В это самое мгновение, небесно-голубой джентльмен повернулся и увидел, что лицо молодой женщины открыто; испустив крик бешенства и ревности, он обратил свое оружие против ее прелестной груди и направил удар ей прямо в сердце, что заставило дядю вскрикнуть от испуга, так яростно, что все здание задрожало. Леди отскочила немного в сторону и, вырвав шпагу из рук молодого человека, прежде чем он успел опомниться, заставила его отступить к стене и проткнула его и стенную обшивку насквозь, вонзив шпагу так глубоко, что на виду остался только один эфес ее; небесно-голубой джентльмен был, таким образом, весьма надежно пригвозжен к стене. Это послужило великолепным примером, Дядя, с громким победным криком и неотразимой силой, принудил своего противника отступить в том же направлении и, воткнув свою рапиру прямо в сердцевину одного красного цветка, находившегося на узоре камзола подозрительного джентльмена, пригвоздил его рядышком с его другом. Так и остались оба они тут, джентльмены, подергивая в предсмертных муках своими руками и ногами, подобно игрушечным фигурам, которые приводят в движение веревочкой. Дядя впоследствии всегда говаривал, что он считает подобный способ разделываться с врагом весьма удобным, но только он непрактичен в экономическом отношении, потому что на каждого пораженного врага приходится жертвовать по шпаге.

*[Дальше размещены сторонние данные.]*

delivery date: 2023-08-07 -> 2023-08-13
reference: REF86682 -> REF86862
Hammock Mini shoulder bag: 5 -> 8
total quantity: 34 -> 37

— Дилижанс! Дилижанс! — завопила леди, кидаясь к дяде и обвивая его шею своими прелестными руками. — Мы можем теперь спастись!
— Можем! — повторил дядя. — Но не следует ли еще кого-нибудь убить?

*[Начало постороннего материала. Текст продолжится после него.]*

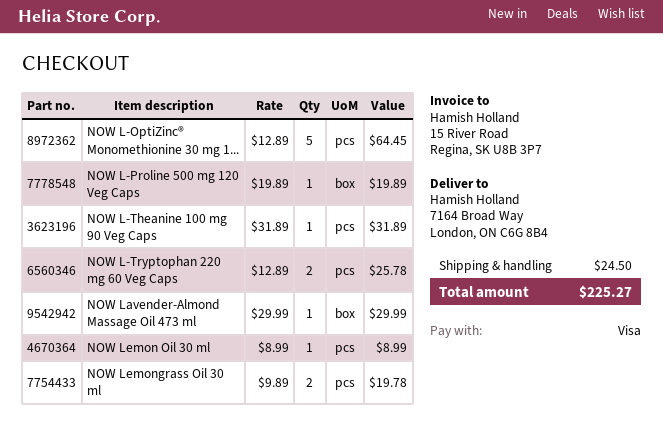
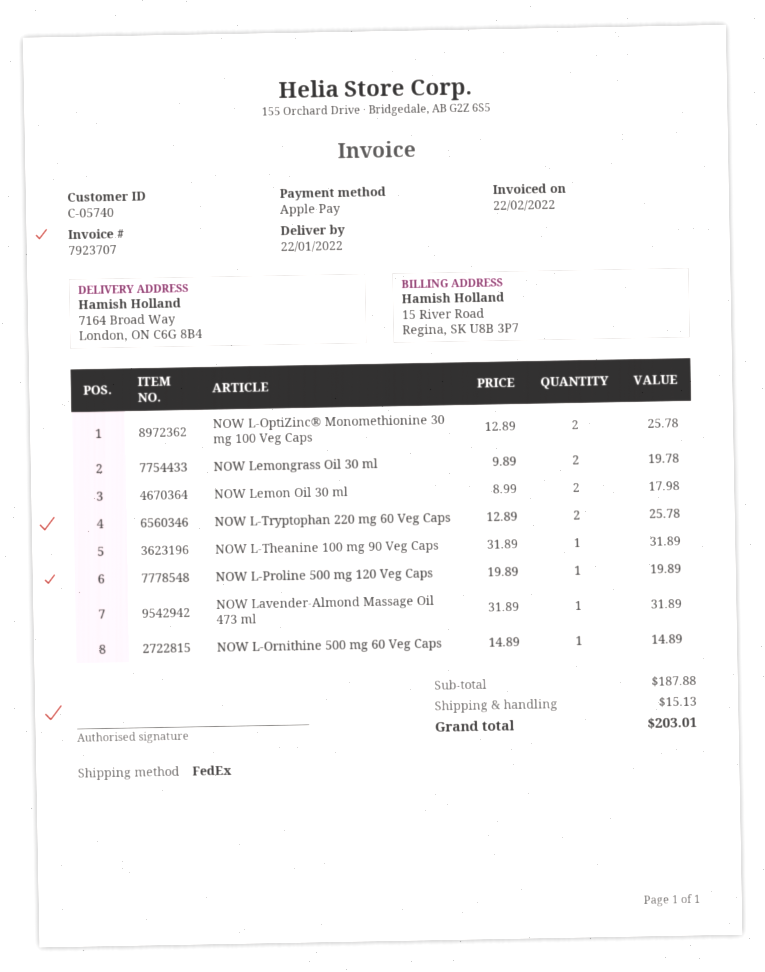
payment method: Visa -> Apple Pay
NOW L-OptiZinc® Monomethionine 30 mg 1...: 5 x 12.89 = 64.45 -> 2 x 12.89 = 25.78
NOW Lavender-Almond Massage Oil 473 ml: 1 x 29.99 = 29.99 -> 1 x 31.89 = 31.89
NOW Lemon Oil 30 ml: 1 x 8.99 = 8.99 -> 2 x 8.99 = 17.98
NOW L-Ornithine 500 mg 60 Veg Caps: none -> 1 x 14.89 = 14.89
shipping: 24.50 -> 15.13
total: 225.27 -> 203.01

Дядя был несколько обманут в своих ожиданиях, джентльмены, потому что по его соображению, после побоища следовало полюбезничать хотя бы только для контраста.
— Нам нельзя терять ни минуты! — сказала молодая леди. — Он (она указала на небесно-голубого) единственный сын могущественного маркиза Фильтовилля!
— Я опасаюсь, моя милая, что вряд ли ему придется теперь наследовать титул своего отца, — возразил дядя, равнодушно поглядывая на юного джентльмена, приколотого к стене на манер жука, как я уже вам докладывал. — Вы подрезали ему наследство, моя душечка!
— Я была похищена из моего дома, от моих родных, от моих друзей! — продолжала молодая леди с лицом, пылавшим негодованием. — Этот негодяй готовился силой жениться на мне!
— Вот дерзость-то! — сказал дядя, бросая презрительный взгляд на умиравшего наследника Фильтовиллей.
— Как вы могли догадаться из всего, что вы видели и слышали, — продолжала молодая леди, — эти господа были готовы убить меня, если бы вы вздумали призывать на помощь. И если их сообщники найдут нас здесь, мы погибли! Две минуты промедления могут стоить нам дорого. Дилижанс!..
И при этих словах сильно взволнованная наплывом тяжелых воспоминаний и естественным возбуждением во время убийства молодого маркиза де-Фильтовилля, она упала на руки моего дяди. Он успел подхватить ее и вынес на крыльцо. Тут стоял уже дилижанс, запряженный четверкой вороных, длиннохвостых и густогривых коней, совершенно снаряженных в путь; но не было ни кучера, ни даже трактирщика, который держал бы их под узду.